2. Surface solid dispersion: This is another approach for solubility enhancement in which instead of molecularly dispersing drug with the carrier, fine drug particles are adsorbed over hydrophilic inert carrier particles. Deposition of the drug on the surface of an inert carrier leads to reduction in the particle size of the drug ,thereby providing faster rate of drug dissolution⁶⁷. This is because more surface area of drug is exposed to dissolution fluid by adsorbing over hydrophilic carrier. Various hydrophilic materials with high surface area can be utilized to deposit the drug on their surface. Dissolution rate of griseofulvin was increased by depositing it on the surface of disintegrant such as Primogel, Starch, Nymcel⁶⁸. In other study, nifedipine was deposited on the surface of superdisintegrant such as Ac-Di-Sol, Kollidon, and Explotab to increase its dissolution⁶⁹.

3. Sustained release solid dispersion: Solid dispersion technique can also be used to develope sustained release formulation by using water-insoluble or slower dissolving carriers instead of conventional hydrophilic polymers. Another approach is a membrane-controlled SR tablet containing solid dispersion of drug. Since the release of drug from such diffusion controlled system is driven by the gradient of the drug concentration resulting from penetration of water, it may have a risk for the recrystallization of drug because of contacting solid dispersion to water penetrated into the system for longer period. Disintegration-controlled matrix tablet (DCMT) of nilvadipine, hydrogenated soybean oil as wax and low-substituted hydroxypropylcellulose as a disintegrant has been reported⁷⁰. Wax layer effectively limits the penetration of water into the tablet and the disintegrant contained in solid dispersion granules is gradually swollen by the penetrated water and then the granules are separated from the DCMT which is a rate-limiting step for nilvadipine to release from DCMT.
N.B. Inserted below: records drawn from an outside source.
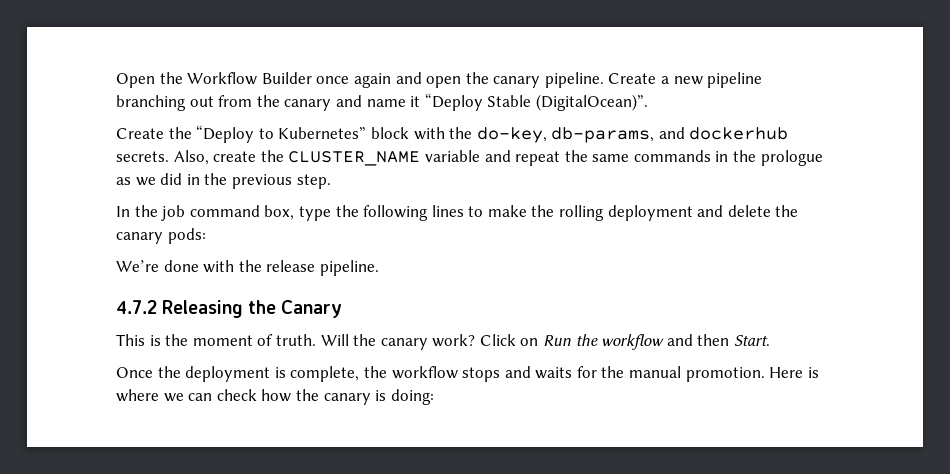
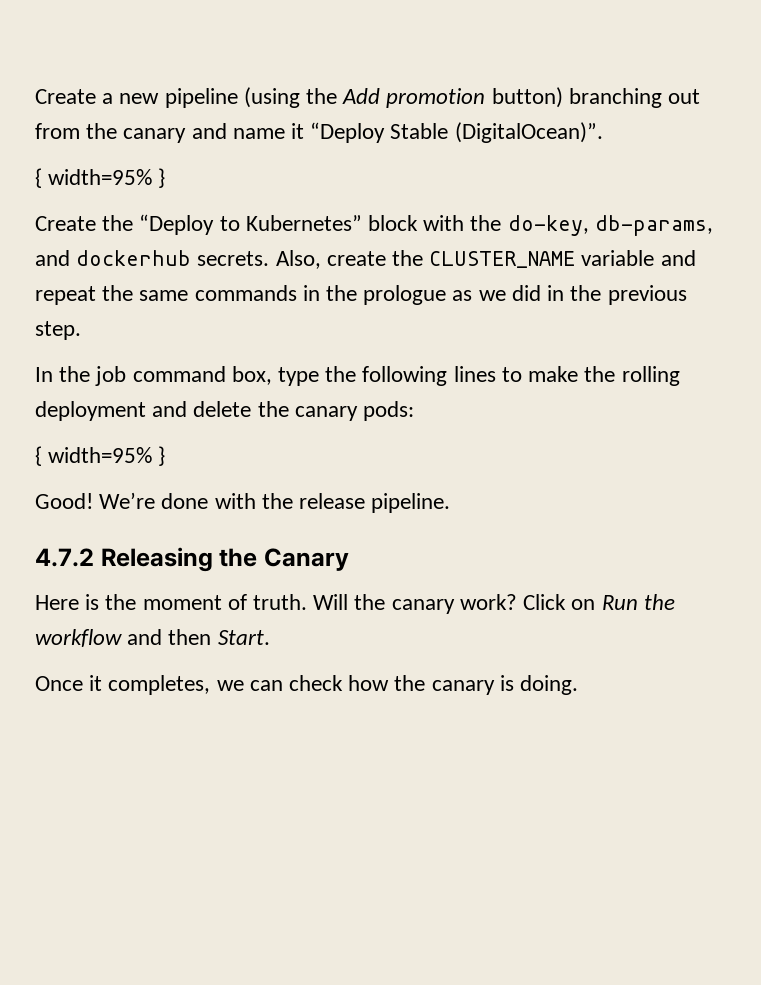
[116,72,763,88] Open the Workflow Builder once again and open the canary pipeline. Create a new pipeline -> [35,87,563,108] Create a new pipeline (using the Add promotion button)
(648, 102) none -> [35,168,166,188] // { width=95% }
(206, 236) none -> [35,446,166,466] [35,493,93,509] { width=95% } // Good!
[116,334,145,346] This -> [35,595,79,610] Here
[157,366,819,382] [116,389,159,402] the deployment is complete, the workflow stops and waits for the manual promotion. Here is where -> [89,675,211,695] it completes,
[390,389,434,405] doing: -> [520,675,579,695] doing.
NEWER DOSAGE FORMS STUDIED:

Generally solid dispersion of poorly water soluble drugs are being developed as tablets and capsule dosage forms. Recently, direct filling of hot melt mass of drug and hydrophilic carrier in to hard gelatin capsule had been approached. Also drug-carrier solution or melt had been coated on non-pariel sugar beads for production of granular final product which can be easily directly compressed in to tablet.
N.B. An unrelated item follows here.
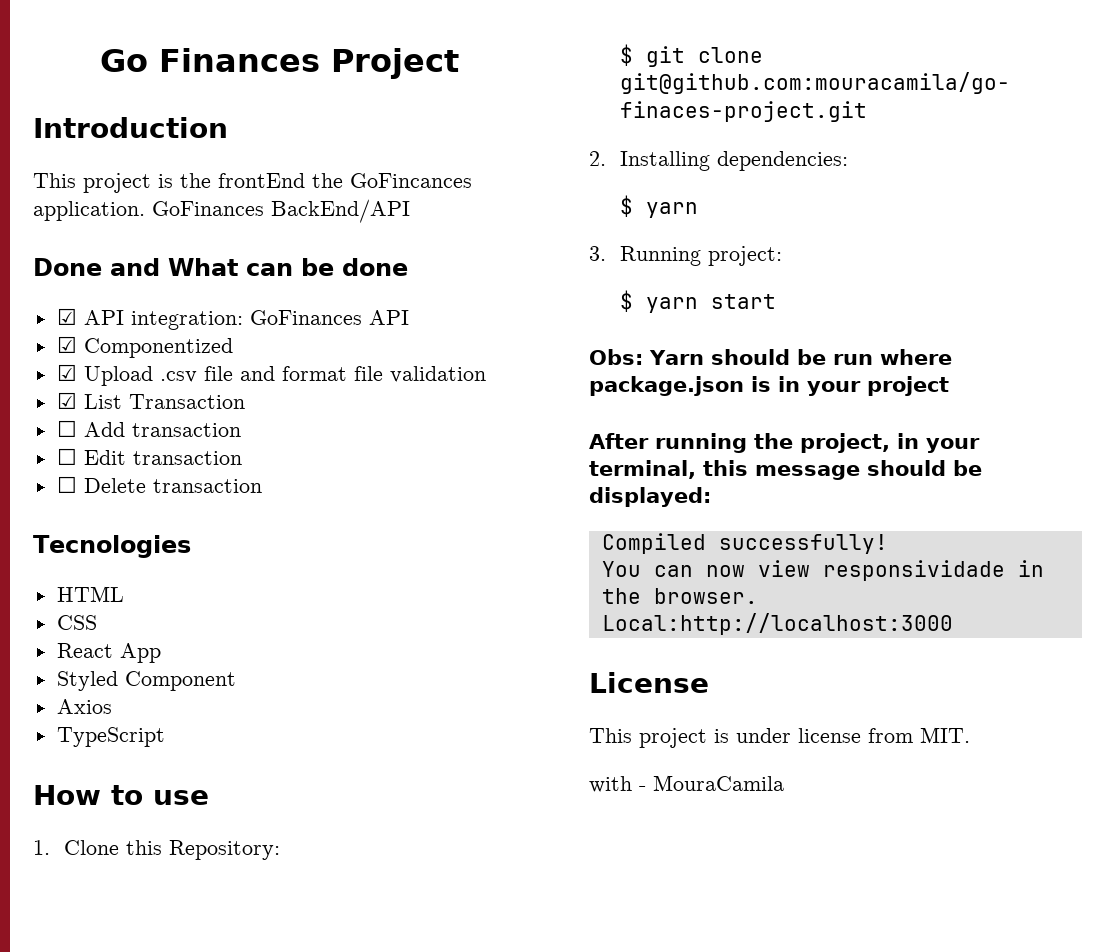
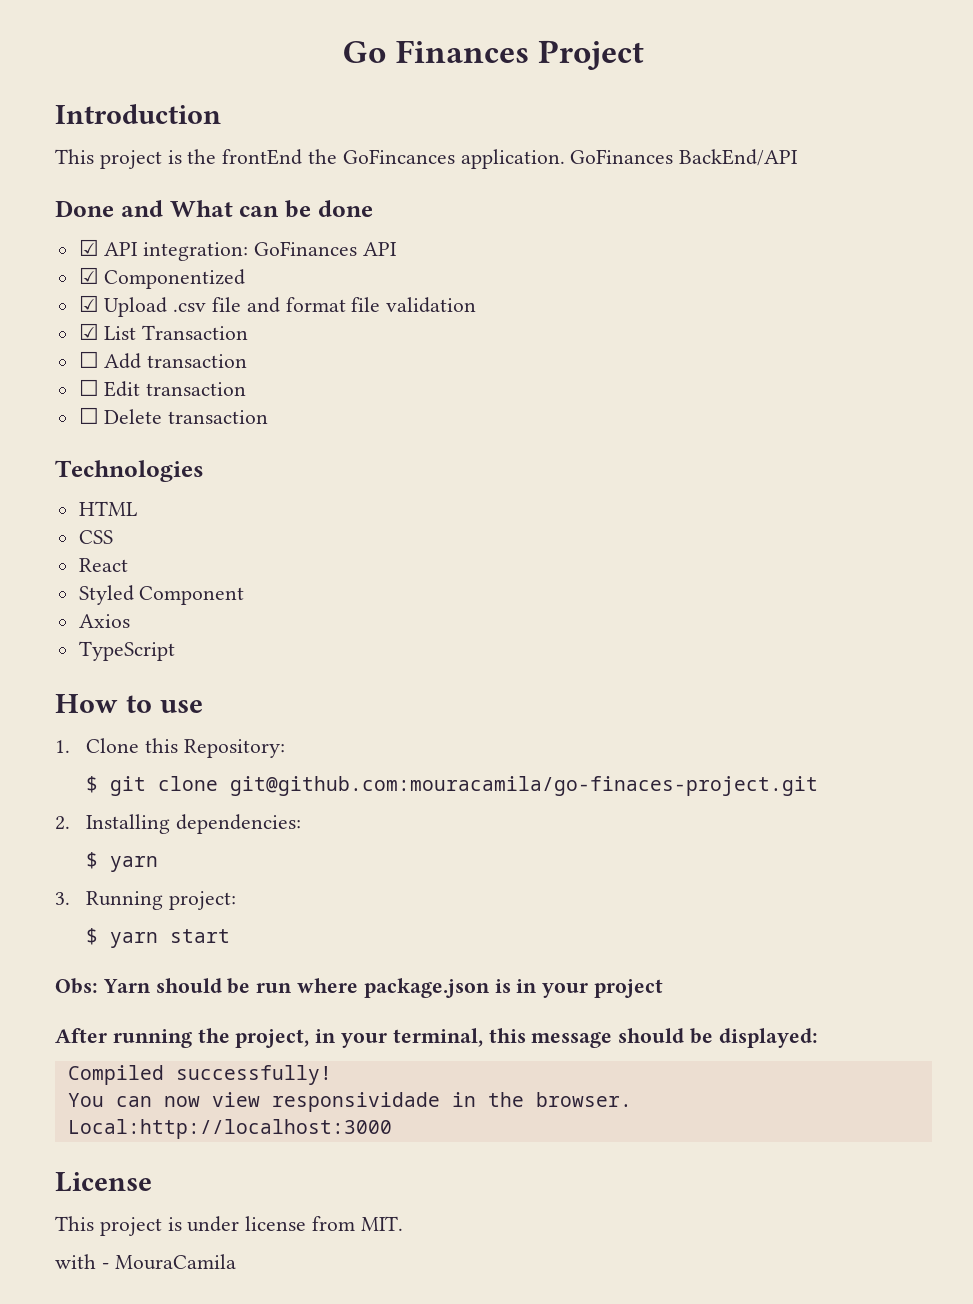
[33,535,191,558] Tecnologies -> [55,460,204,482] Technologies
[119,643,161,663] App -> (128, 565) none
1. Hot melt encapsulation: Direct filling of hard gelatin capsules with the lipid melt of drug with carrier and subsequent cooling/hardening will reduce problem associated with the processing of the waxy mass of solid dispersions. Volumetric filling of molten mass into hard gelatin capsules and subsequent banding or sealing of filled capsules are carried out in a continuous fashion. Qualifill capsule filler can be used. Lipid based carriers and excipients such as PEG, polyoxyethylene–polyoxypropylene (Poloxamer), poly(oxyethylene), Gelucires ® and lipid surfactants are well suited for this technology. The filling of hard gelatin capsules has been reported in molten dispersions of Triamterene-PEG 500 using a Zanasi LZ 64 capsule filling machine^[71]. In this dosage form, water-soluble carrier dissolve more rapidly than the drug resulting in drug-rich layers formed over the surface of dissolving plugs which will prevented further dissolution of the drug. To overcome this, a surfactant must be mixed with the carrier to avoid formation of a drug-rich surface layer (eg, polysorbate 80 with PEG, phosphatidylcholine with PEG). Another limitation of this method is that the temperature of the molten solution should not exceed 70^o C because it might melt the hard gelatin capsule shell.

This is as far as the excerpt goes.